The Fair Sentencing Act (FSA), which went into effect August 2010, increased the drug quantities necessary to trigger mandatory minimum sentences under the Controlled Substances Act for crack cocaine. Petitioner Hill was found guilty of possessing 50 or more grams of crack cocaine with intent to distribute in 2009. At his initial sentencing, in December 2010, the District Court Judge declined to apply the FSA and applied the minimum mandatory sentence in effect at the time of the underlying crime. Hill was sentenced to 120 months in prison. Petitioner Dorsey plead guilty in June 2010 to possessing 5.5 grams of crack cocaine with intent to distribute. At his initial sentencing, in September 2010, he was also sentenced to the minimum mandatory sentence in effect at the time of the criminal act. Because Dorsey also had a prior felony drug conviction, he was sentenced to 120 months in prison. In both cases, the sentencing judge relied on United States v. Bell, in which the Seventh Circuit concluded that the general federal savings statute, 1 U.S.C. § 109, applies to the FSA and prevents it from operating retroactively. Under the FSA, both petitioners’ sentences would be reduced to a 60 month mandatory minimum.
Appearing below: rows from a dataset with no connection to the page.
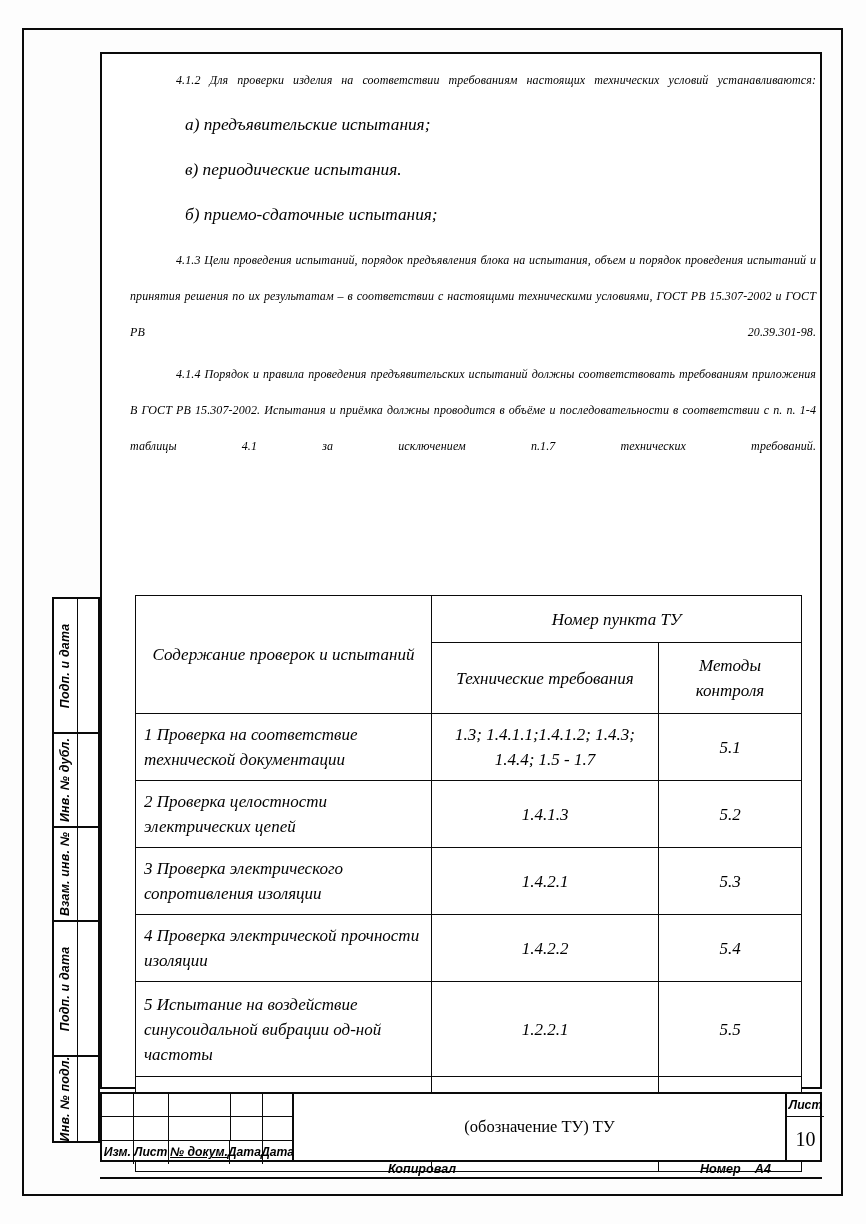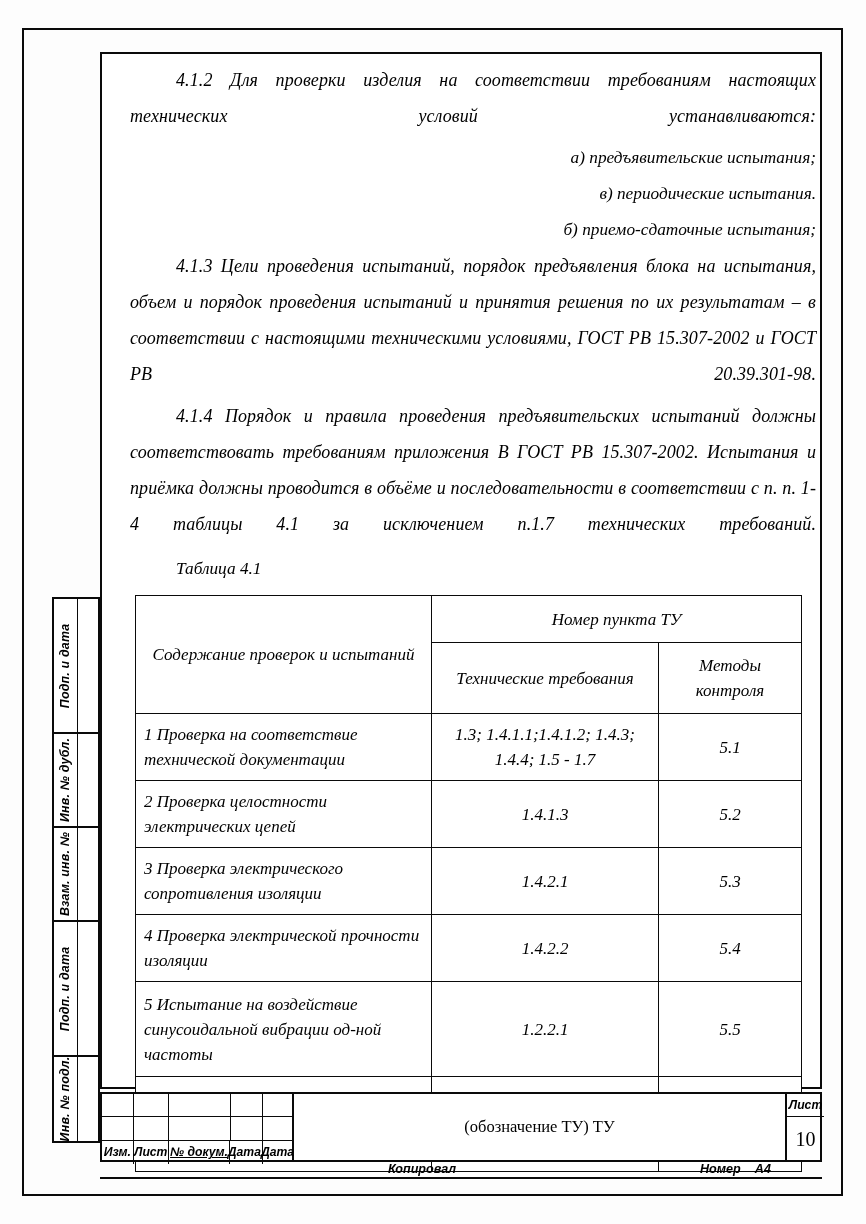"4.1.2 Для проверки изделия на" .para { font-size: 18px -> 12px }
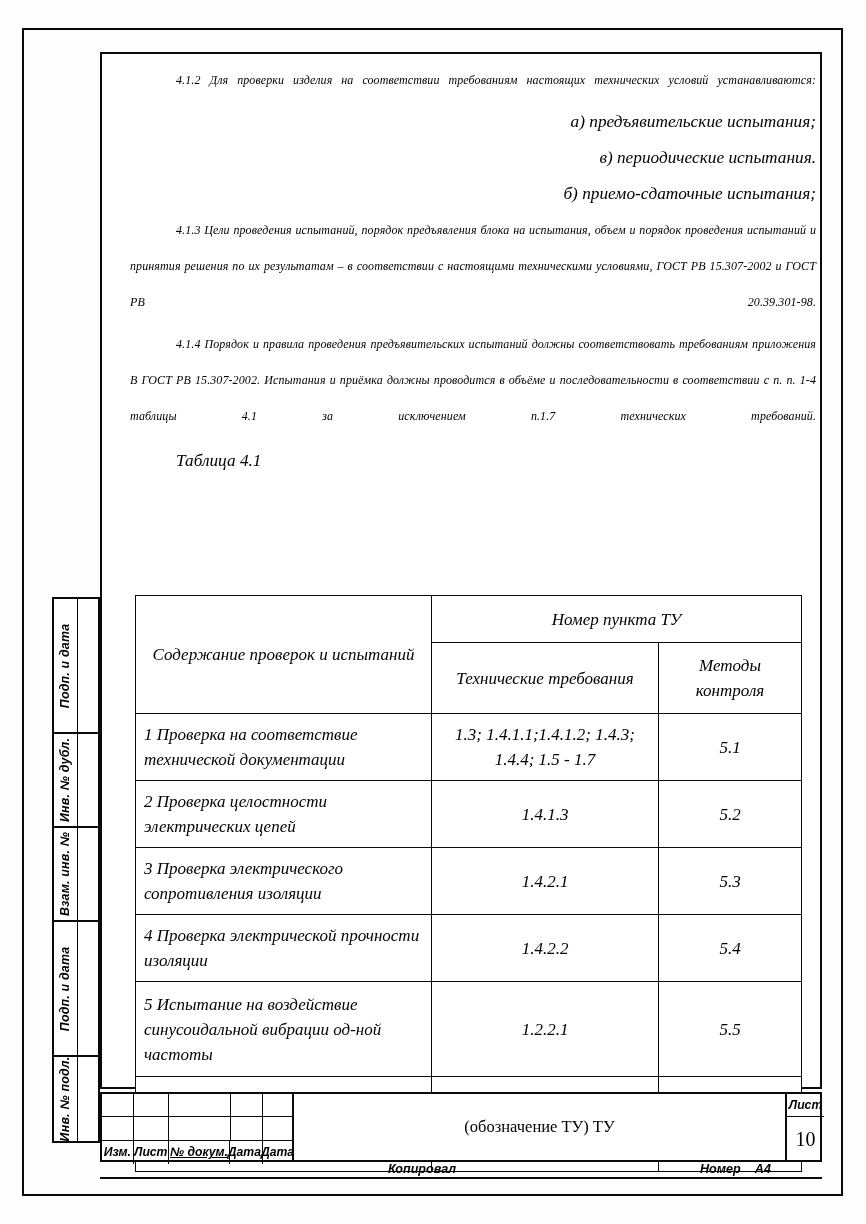"а) предъявительские испытания;" .list-item { margin: 0 -> 9px; text-align: right -> left }
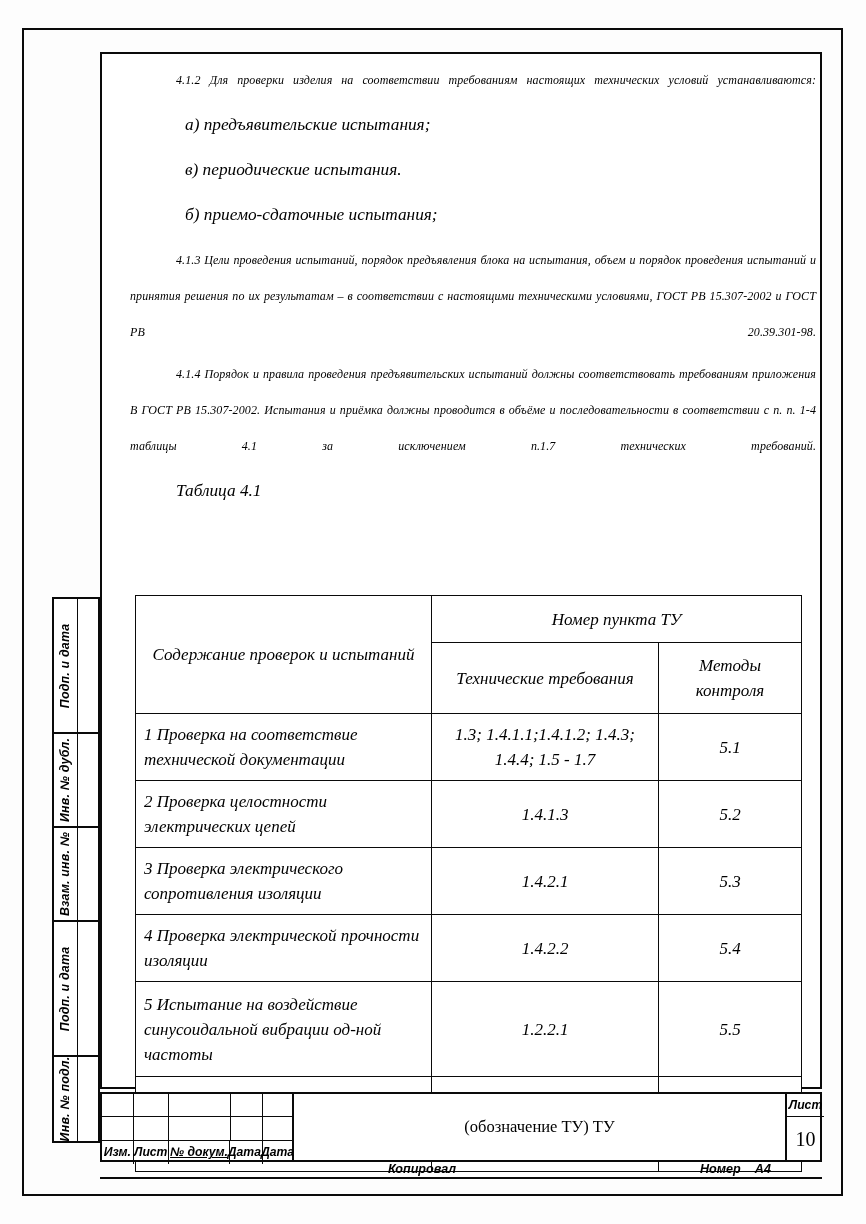"Таблица 4.1" p.tbl-caption { html: <p>Таблица 4.1</p> -> none }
On appeal, Petitioners argue that it was Congress’s intent that the FSA apply retroactively to any defendant sentenced after its enactment. Petitioners argue that in Great Northern Ry. Co. v. U.S., the Supreme Court explained that under the savings statute, retroactivity may not be applied when Congress suggests otherwise by “necessary implication.” 208 U.S. 462 (1908). Petitioners explain that Congress passed the FSA to restore fairness to the federal cocaine sentencing guidelines, and urged the Sentencing Commission to amend the guidelines on an emergency basis. These actions reveal that the implicit will of Congress was to ensure that the FSA be widely and speedily adopted.

The Supreme Court granted a writ of certiorari to these petitions to resolve differing opinions on whether the FSA should be applied retroactively.